The first regex I came up with is the following:
/([^-]+)(-\w*)/g
The first group ([^-]+)
grabs everything that is not a dash. We then follow that up the actual capture group we want (-\w+)
. The we add the flag g
to make the regular expression object keep track of the last place it looked. This means, each time we run regex.exec(search)
we get the next match what you see in regex101.
Note: The \w
for JavaScript is equivalent to [a-zA-Z0-9_]
. So, if you just want letters use this instead of \w
: [a-zA-Z]
Here is the code that implements this regular expression.
<p id = "input">
Sentence would go here
-foo
-bar
Another sentence would go here
-baz
-bat
</p>
<p id = "output">
</p>
<script>
function check_for_word(search) {return search.split(/\w/).length > 1}
function capture(regex, search) {
var
match = regex.exec(search),
result = [],
gather;
while(match) {
gather = [];
gather.push(match[2]);
match = regex.exec(search);
while(match && !check_for_word(match[1])) {
gather.push(match[2]);
match = regex.exec(search);
};
result.push(gather);
}
return result;
};
var output = capture(/([^-]+)(-\w+)/g, document.getElementById("input").innerHTML);
document.getElementById("output").innerHTML = JSON.stringify(output);
</script>
Using a slightly modified regular expression, you might get more of what you are looking for.
/[^-]+((?:-\w+[^-\w]*)+)/g
The extra bit of [^-\w]*
allows for there to be some sort of separation between each dash word. Then the non-capturing group (?:)
was added to allow the +
one or more of the dashes. We also do not need the ()
around [^-]+
, because the data is no longer needed as you will see below. The first is more flexible as to what can break between dash words, but I find this one a lot cleaner.
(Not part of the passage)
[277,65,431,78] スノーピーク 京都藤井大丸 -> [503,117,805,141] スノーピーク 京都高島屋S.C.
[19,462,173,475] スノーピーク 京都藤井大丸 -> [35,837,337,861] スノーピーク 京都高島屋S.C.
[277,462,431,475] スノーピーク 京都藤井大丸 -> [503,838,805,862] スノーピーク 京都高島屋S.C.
function capture(regex, search) {
var
match = regex.exec(search),
result = [],
gather;
while(match) {
gather = [];
var temp = match[1].split('-');
for(var i in temp)
{
temp[i] = temp[i].split(/\W*/).join("");
if(temp[i].length > 0)
gather.push("-" + temp[i]);
}
result.push(gather);
match = regex.exec(search);
};
return result;
};
var output = capture(/[^-]+((?:-\w+[^-\w]*)+)/g, document.getElementById("input").innerHTML);
document.getElementById("output").innerHTML = JSON.stringify(output);
<p id = "input">
Sentence would go here
-foo
-bar
Another sentence would go here
-baz
-bat
My very own sentence!
-get
-all
-of
-these!
</p>
<p id = "output">
</p>